ŚWIĘTY MIKOŁAJ – tak naprawdę to nigdy nie był i nie widział Finlandii. Był biskupem w Azji Mniejszej i zasłynął z tego, że pomagał ubogim. Finom to jednak nie przeszkadza. W 1927 roku w małym miasteczku Rovaniemi osiedlił się więc święty Mikołaj i żyje tam do dzisiaj. Jego siedziba wybudowana jest na kształt rogów renifera. Znajduje się w niej mikołajowe biuro, poczta, restauracja i oficjalne lotnisko świętego. Razem z Mikołajem mieszka jego żona, pomocnicy i gromadka reniferów. Miasteczko leży 900 kilometrów od Helsinek i liczy sobie około 35 tysięcy mieszkańców. Co roku odwiedza je prawie pól miliona osób.

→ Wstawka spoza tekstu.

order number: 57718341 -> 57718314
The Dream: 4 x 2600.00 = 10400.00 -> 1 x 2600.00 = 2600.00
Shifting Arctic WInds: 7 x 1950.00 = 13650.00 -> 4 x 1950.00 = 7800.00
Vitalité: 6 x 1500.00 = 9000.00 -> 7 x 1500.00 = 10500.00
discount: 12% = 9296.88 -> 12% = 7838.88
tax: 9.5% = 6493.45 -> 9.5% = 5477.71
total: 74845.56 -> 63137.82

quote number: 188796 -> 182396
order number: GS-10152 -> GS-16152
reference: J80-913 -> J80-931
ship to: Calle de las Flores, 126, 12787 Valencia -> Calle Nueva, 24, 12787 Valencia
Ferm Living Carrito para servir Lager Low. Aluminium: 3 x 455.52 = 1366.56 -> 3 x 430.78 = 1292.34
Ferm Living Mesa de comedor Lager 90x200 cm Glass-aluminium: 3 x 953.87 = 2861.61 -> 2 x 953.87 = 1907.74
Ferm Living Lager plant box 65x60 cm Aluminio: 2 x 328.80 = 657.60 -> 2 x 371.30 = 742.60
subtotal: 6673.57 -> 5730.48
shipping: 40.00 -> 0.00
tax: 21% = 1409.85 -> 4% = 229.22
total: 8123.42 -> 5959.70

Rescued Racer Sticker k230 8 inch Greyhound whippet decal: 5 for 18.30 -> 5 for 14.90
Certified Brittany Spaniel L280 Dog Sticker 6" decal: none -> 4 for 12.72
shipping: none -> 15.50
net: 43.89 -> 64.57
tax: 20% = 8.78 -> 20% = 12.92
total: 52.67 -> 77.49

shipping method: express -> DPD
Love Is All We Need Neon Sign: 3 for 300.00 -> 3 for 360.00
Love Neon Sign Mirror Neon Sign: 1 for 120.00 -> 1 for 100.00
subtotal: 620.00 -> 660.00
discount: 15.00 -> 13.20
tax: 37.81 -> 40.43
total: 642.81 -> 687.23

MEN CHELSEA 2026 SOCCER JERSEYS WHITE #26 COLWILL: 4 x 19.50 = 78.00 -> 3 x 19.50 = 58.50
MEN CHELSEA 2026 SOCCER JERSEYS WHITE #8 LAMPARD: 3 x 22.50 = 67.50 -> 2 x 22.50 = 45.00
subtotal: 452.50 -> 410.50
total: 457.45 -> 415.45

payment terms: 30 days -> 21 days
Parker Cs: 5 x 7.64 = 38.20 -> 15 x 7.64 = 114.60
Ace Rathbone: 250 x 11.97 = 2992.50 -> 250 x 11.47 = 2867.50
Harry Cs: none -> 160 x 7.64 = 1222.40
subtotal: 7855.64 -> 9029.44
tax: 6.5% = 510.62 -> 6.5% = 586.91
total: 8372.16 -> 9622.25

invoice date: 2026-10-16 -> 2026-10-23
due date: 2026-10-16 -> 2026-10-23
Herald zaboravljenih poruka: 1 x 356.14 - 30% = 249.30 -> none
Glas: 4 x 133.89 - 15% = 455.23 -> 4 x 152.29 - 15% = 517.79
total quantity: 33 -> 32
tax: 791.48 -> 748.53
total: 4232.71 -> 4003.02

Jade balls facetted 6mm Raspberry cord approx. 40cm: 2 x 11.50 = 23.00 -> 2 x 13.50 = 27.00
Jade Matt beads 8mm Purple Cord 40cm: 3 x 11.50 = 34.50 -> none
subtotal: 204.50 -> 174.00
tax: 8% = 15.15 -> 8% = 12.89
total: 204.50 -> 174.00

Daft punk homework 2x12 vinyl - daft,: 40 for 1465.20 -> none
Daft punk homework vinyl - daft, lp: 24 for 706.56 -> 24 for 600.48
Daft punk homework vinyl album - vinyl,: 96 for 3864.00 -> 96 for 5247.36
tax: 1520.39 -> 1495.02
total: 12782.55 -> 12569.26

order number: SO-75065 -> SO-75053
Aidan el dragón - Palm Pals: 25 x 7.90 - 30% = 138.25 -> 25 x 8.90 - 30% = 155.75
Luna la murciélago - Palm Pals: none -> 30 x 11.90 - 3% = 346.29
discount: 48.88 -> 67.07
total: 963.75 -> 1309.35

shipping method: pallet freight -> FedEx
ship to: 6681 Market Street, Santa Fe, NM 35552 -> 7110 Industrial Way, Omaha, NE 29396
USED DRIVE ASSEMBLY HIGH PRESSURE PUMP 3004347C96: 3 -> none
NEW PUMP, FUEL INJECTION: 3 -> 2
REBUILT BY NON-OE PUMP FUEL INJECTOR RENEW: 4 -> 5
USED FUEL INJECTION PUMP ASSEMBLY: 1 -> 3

MUMINEK, MIGOTKA,TATUŚ, MAMUSIA i inni – bohaterowie jednej z najpopularniejszych bajek dla dzieci autorstwa Tove Jansson. Muminki narodziły się w 1954 roku. Finowie otworzyli na malutkiej wysepce Kailo malownicze miasteczko, w którym powstały wszystkie opisywane w książce miejsca. Można tam też spotkać bohaterów, odwiedzić pączkową cukiernię Mamy Muminka i kupić jakąś ciekawą pamiątkę.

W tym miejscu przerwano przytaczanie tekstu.